The U.S. Patent and Trademark Office granted Apple's U.S. Patent No. 8,335,986 for "Previewing different types of documents," which describes the basic functionality of the current Preview app.
According to the patent's abstract, the property covers a "previewing application" for displaying a plurality of documents simultaneously in a single window, with the content appearing as digital books. Users can view pages in one or two dimensions and search through all opened document for specified keywords which are then displayed in an ordered fashion.
While the language calls for a slightly different user interface and tweaked usability function when compared to the existing Preview app, the patent outlines the underlying operational features that serve as a basis for the current standard OS X software. Specifically, the current iteration of Preview does not display manuals or PDF files as "books," but the application does include powerful content search tools that arrange pages according to the '986 patent.
The invention is basically a software-agnostic document reader that displays content in a managed format easily digestible by the user. Key to the property is the ability to search within the document, with results also displayed in a logical manner, which in this case only shows pages containing the keyword.
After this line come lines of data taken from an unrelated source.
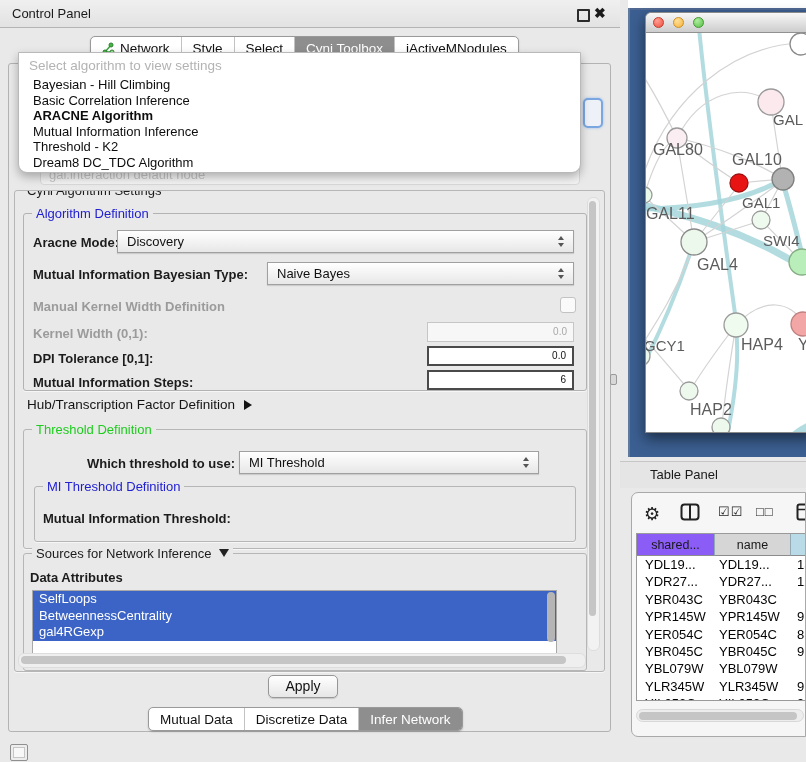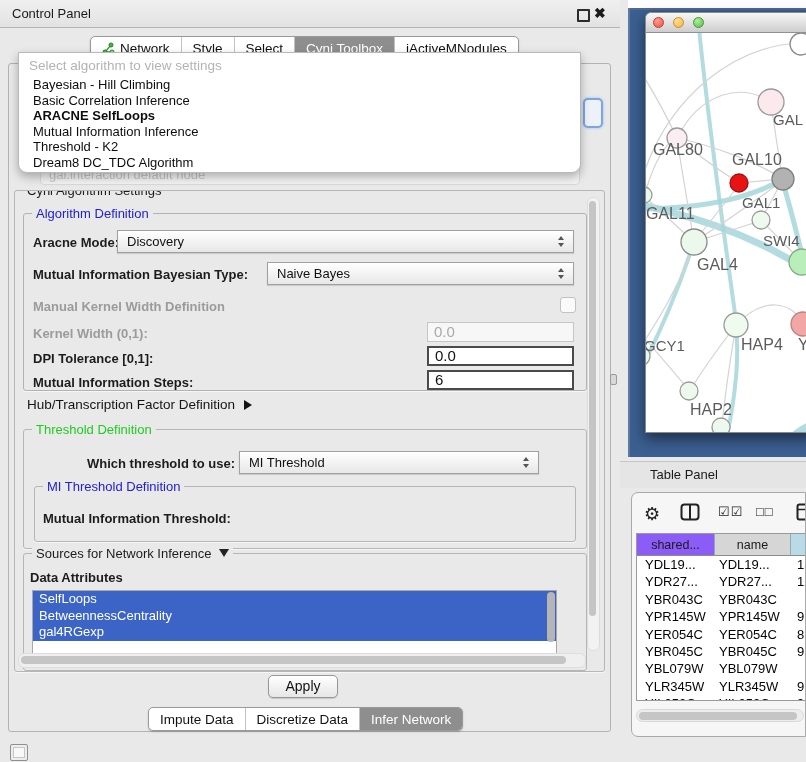--- a/index.html
+++ b/index.html
@@ -156,7 +156,7 @@
   <div id="algo-options">
       <div class="opt">Bayesian - Hill Climbing</div>
       <div class="opt">Basic Correlation Inference</div>
-      <div class="opt bold">ARACNE SelfLoops</div>
+      <div class="opt bold">ARACNE Algorithm</div>
       <div class="opt">Mutual Information Inference</div>
       <div class="opt">Threshold - K2</div>
       <div class="opt">Dream8 DC_TDC Algorithm</div>

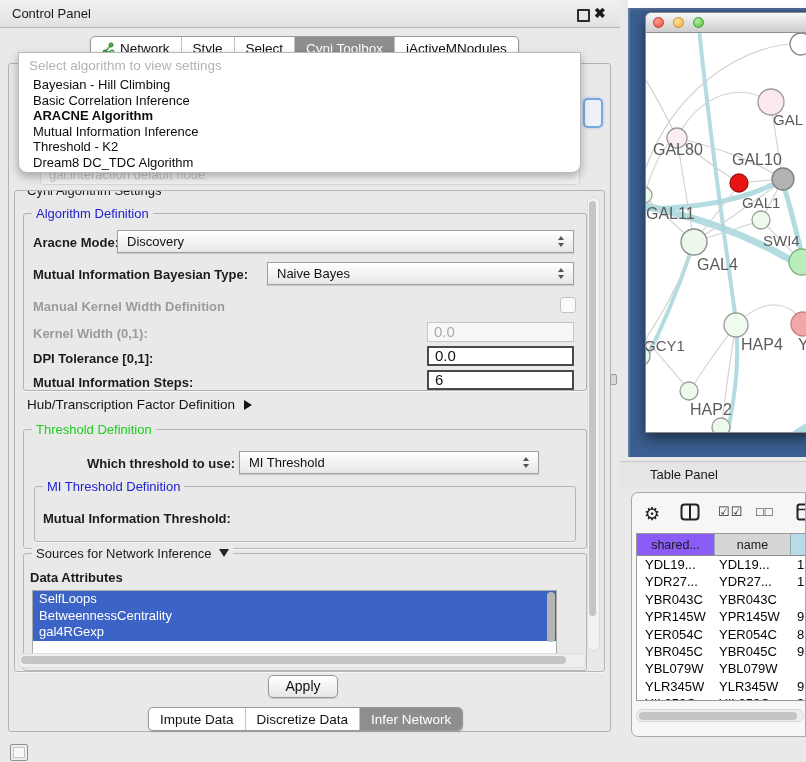--- a/index.html
+++ b/index.html
@@ -12,8 +12,8 @@
   .blue{color:#2121d1}.green{color:#1ecc1e}
   .lbl{font-size:13px;font-weight:bold;color:#1c1c1c;white-space:nowrap}
   .lbl.dis{color:#9b9b9b}
-  .field{position:absolute;height:20px;border:1px solid #8f8f8f;background:#fff;font-size:15px;
-         padding:0 6px;box-sizing:border-box;line-height:18px}
+  .field{position:absolute;height:20px;border:1px solid #8f8f8f;background:#fff;font-size:10px;
+         text-align:right;padding:0 6px;box-sizing:border-box;line-height:18px}
   .field.strong{border:2px solid #4a4a4a;line-height:16px}
   .field.dis{border:1px solid #c6c6c6;background:#f7f7f7;color:#a9a9a9}
   .combo{position:absolute;height:23px;border:1px solid #a0a0a0;border-radius:0;

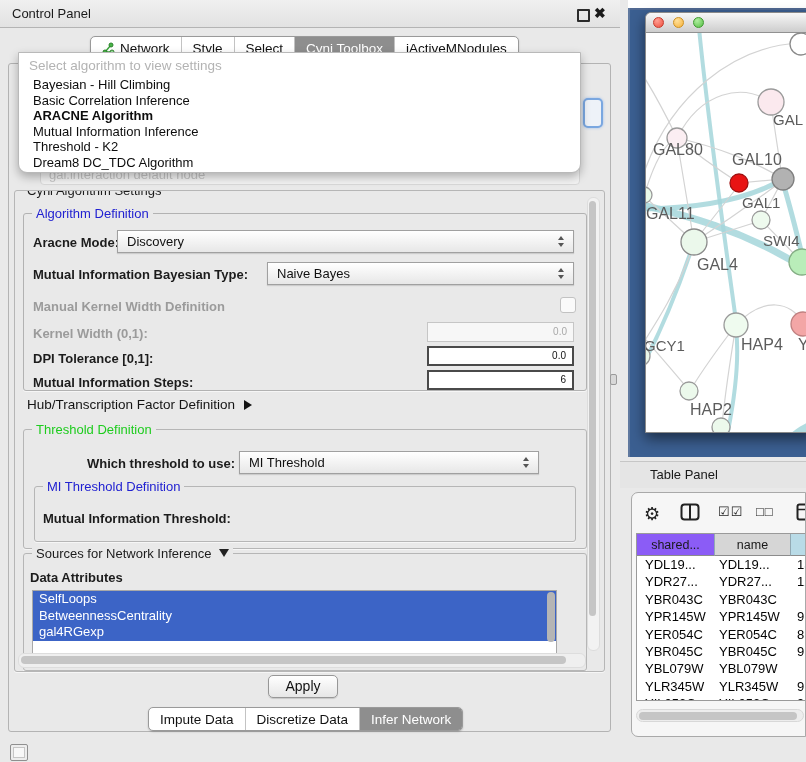--- a/index.html
+++ b/index.html
@@ -238,7 +238,7 @@
 
 <div class="seg" style="left:148px;top:707px">
   <div class="si">
-      <span>Impute Data</span>
+      <span>Mutual Data</span>
     </div>
   <div class="si">
       <span>Discretize Data</span>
Both the patent and the current Preview app use a sidebar column that displays opened documents or pages within an opened document. This space also displays pages in which a search term is present either by page number or a ranking heirarchy.
In place of the two-dimensional book format detailed in the patent, Preview uses a multitouch-enabled view akin to "Coverflow," the UI first introduced with iTunes and the iPod touch. The latest Mac OS X 10.8 Mountain Lion operating system allows for full-screen viewing and multitouch page navigation. Preview is the default document viewer in OS X unless otherwise specified by the user.
The '986 patent was first applied for in 2009 and credits Conrad Carlen, Patrick Coffman, Ryan Staake and Matthew Sarnoff as its inventors.
8 Comments
Yaye, more software patents...
Patenting this is more questionable than patenting the push button. There's a lot of previous art ignored by this patent.
Btw, Skim (and many other document readers) infringe this patent.
AI, once again I ask you to please stop writing patent headlines with the word "win". There is no competition to the patent system. An application is filed for an invention and is granted or not. I didn't "win" my drivers license. I applied for it and the government gave it to me. The idea is the same.
AI, once again I ask you to please stop writing patent headlines with the word "win". There is no competition to the patent system. An application is filed for an invention and is granted or not. I didn't "win" my drivers license. I applied for it and the government gave it to me. The idea is the same.
Actually, it's more correct to use the word "win" on this patent, because Apple actually "won" this patent. Forbidding to release software with page preview in book format affects a lot of already available previewers. Skim and many others are affected. So, actually, Apple "won" against them, which were already doing this.
Just more proof that the legal profession is out of their depth in the world of computers. Not many technical people would allow that this app passes the non-obviousness test.